Instructions to follow — Leaving the pictures aside, return all of the data below exactly.
===============
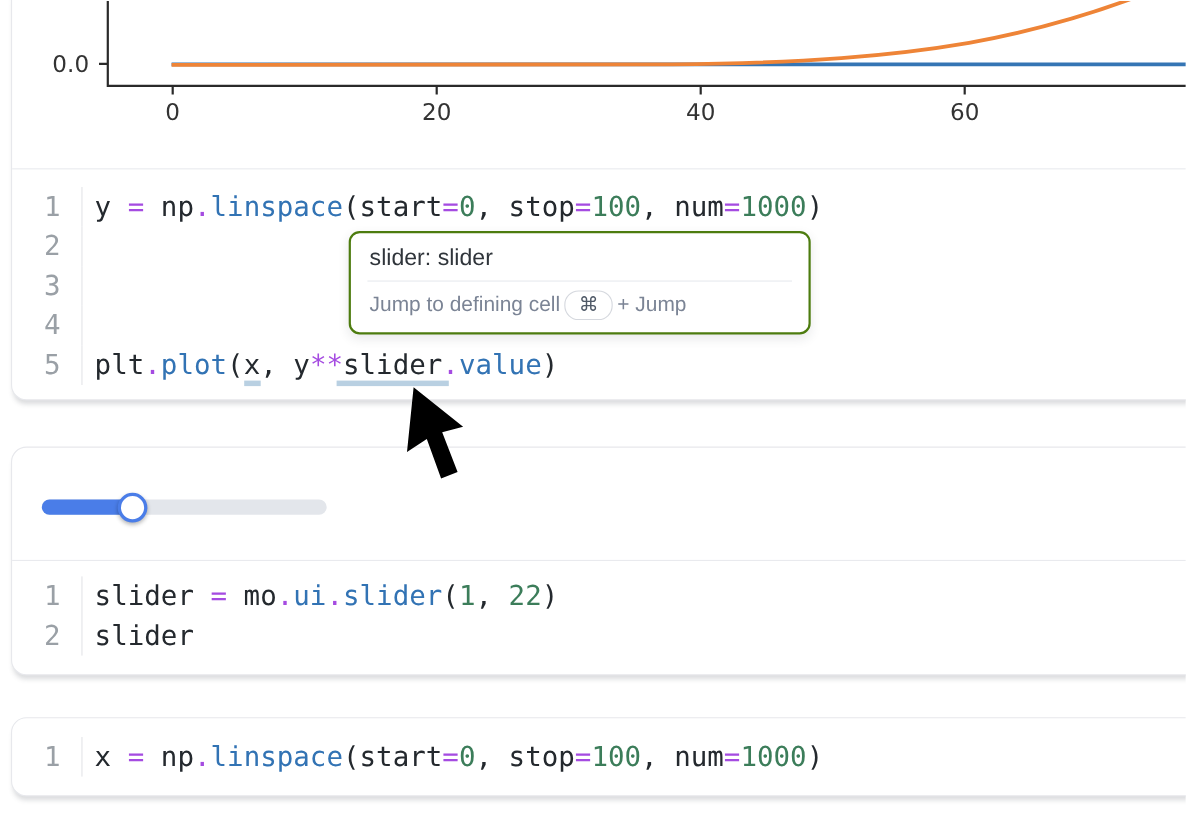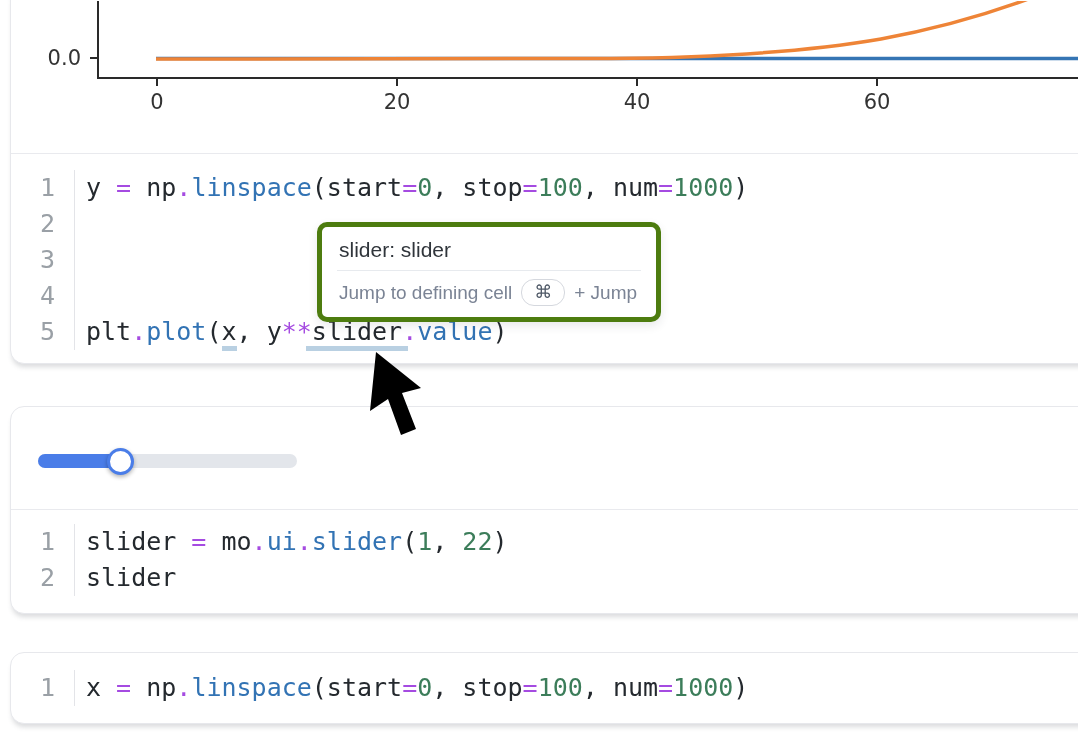--- a/index.html
+++ b/index.html
@@ -39,8 +39,8 @@
   .chart-svg{position:absolute;left:0;bottom:0;}
 
   
-  .tooltip{position:absolute;left:317px;top:222px;width:344px;box-sizing:border-box;
-           background:#fff;border:5px solid #4d7c0f;border-radius:10px;z-index:30;
+  .tooltip{position:absolute;left:317px;top:210px;width:420px;box-sizing:border-box;
+           background:#fff;border:2px solid #4d7c0f;border-radius:10px;z-index:30;
            box-shadow:0 4px 10px rgba(40,45,60,.10);}
   .tt-title{padding:11px 17px 8px 17px;font-size:21px;color:#30353b;}
   .tt-div{border-top:1px solid #e7eaee;margin:0 15px;}

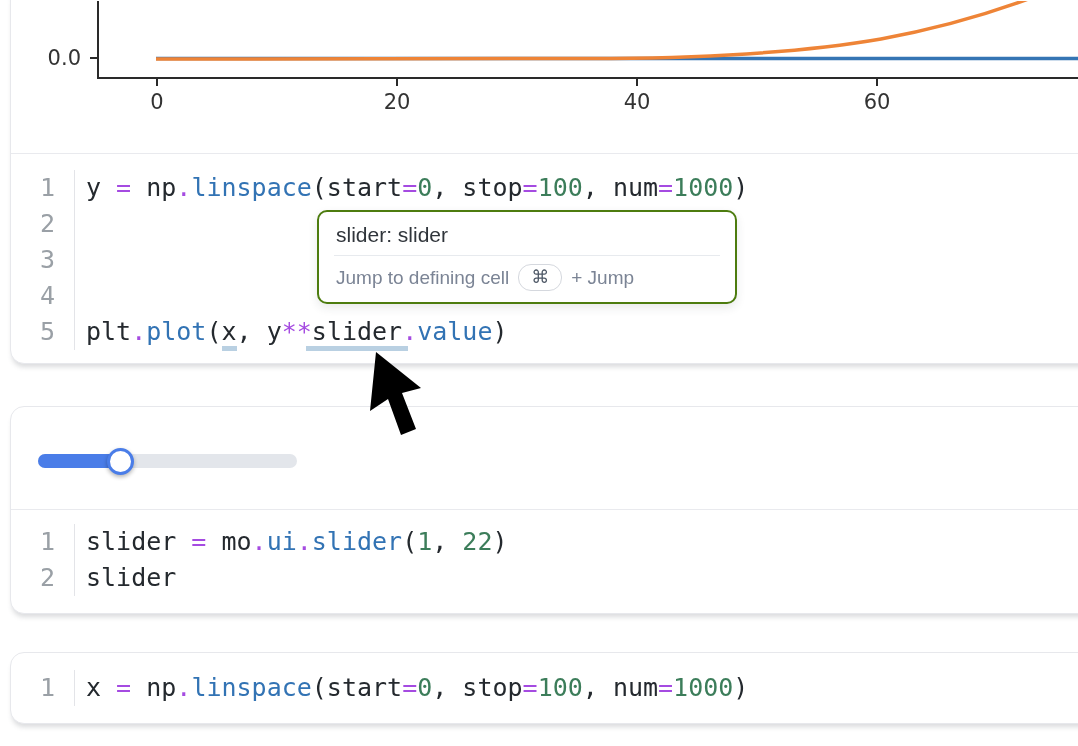--- a/index.html
+++ b/index.html
@@ -44,7 +44,7 @@
            box-shadow:0 4px 10px rgba(40,45,60,.10);}
   .tt-title{padding:11px 17px 8px 17px;font-size:21px;color:#30353b;}
   .tt-div{border-top:1px solid #e7eaee;margin:0 15px;}
-  .tt-row{display:flex;align-items:center;gap:9px;padding:8px 15px 11px 17px;
+  .tt-row{display:flex;align-items:center;gap:4px;padding:8px 15px 11px 17px;
           font-size:19px;color:#7b8495;}
   .kbd{display:inline-block;border:1.5px solid #d5d8de;border-radius:13px;
        padding:1px 12px 2px 12px;font-size:18px;color:#4e5866;background:#fff;}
===============
Answer to this problem —
--- a/index.html
+++ b/index.html
@@ -39,8 +39,8 @@
   .chart-svg{position:absolute;left:0;bottom:0;}
 
   
-  .tooltip{position:absolute;left:317px;top:222px;width:344px;box-sizing:border-box;
-           background:#fff;border:5px solid #4d7c0f;border-radius:10px;z-index:30;
+  .tooltip{position:absolute;left:317px;top:210px;width:420px;box-sizing:border-box;
+           background:#fff;border:2px solid #4d7c0f;border-radius:10px;z-index:30;
            box-shadow:0 4px 10px rgba(40,45,60,.10);}
   .tt-title{padding:11px 17px 8px 17px;font-size:21px;color:#30353b;}
   .tt-div{border-top:1px solid #e7eaee;margin:0 15px;}

--- a/index.html
+++ b/index.html
@@ -44,7 +44,7 @@
            box-shadow:0 4px 10px rgba(40,45,60,.10);}
   .tt-title{padding:11px 17px 8px 17px;font-size:21px;color:#30353b;}
   .tt-div{border-top:1px solid #e7eaee;margin:0 15px;}
-  .tt-row{display:flex;align-items:center;gap:9px;padding:8px 15px 11px 17px;
+  .tt-row{display:flex;align-items:center;gap:4px;padding:8px 15px 11px 17px;
           font-size:19px;color:#7b8495;}
   .kbd{display:inline-block;border:1.5px solid #d5d8de;border-radius:13px;
        padding:1px 12px 2px 12px;font-size:18px;color:#4e5866;background:#fff;}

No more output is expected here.